Directions for this task — Each of the lines from the one that contains "use on-demand pricing." to the end of the entries below should be output exactly.

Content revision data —
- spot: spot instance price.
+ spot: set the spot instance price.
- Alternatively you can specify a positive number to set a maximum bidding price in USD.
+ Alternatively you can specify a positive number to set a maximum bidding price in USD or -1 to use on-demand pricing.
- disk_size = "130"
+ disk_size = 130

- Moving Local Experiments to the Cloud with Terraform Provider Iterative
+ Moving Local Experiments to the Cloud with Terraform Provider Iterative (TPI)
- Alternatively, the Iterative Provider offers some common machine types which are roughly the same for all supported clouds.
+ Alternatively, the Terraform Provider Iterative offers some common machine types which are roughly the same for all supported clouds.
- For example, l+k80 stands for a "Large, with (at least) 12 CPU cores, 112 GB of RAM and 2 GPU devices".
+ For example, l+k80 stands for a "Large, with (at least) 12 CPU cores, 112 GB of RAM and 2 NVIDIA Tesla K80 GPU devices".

Written answer —
+ Alternatively you can specify a positive number to set a maximum bidding price in USD or -1 to use on-demand pricing.
- disk_size = "130"
+ disk_size = 130

- Moving Local Experiments to the Cloud with Terraform Provider Iterative
+ Moving Local Experiments to the Cloud with Terraform Provider Iterative (TPI)
- Alternatively, the Iterative Provider offers some common machine types which are roughly the same for all supported clouds.
+ Alternatively, the Terraform Provider Iterative offers some common machine types which are roughly the same for all supported clouds.
- For example, l+k80 stands for a "Large, with (at least) 12 CPU cores, 112 GB of RAM and 2 GPU devices".
+ For example, l+k80 stands for a "Large, with (at least) 12 CPU cores, 112 GB of RAM and 2 NVIDIA Tesla K80 GPU devices".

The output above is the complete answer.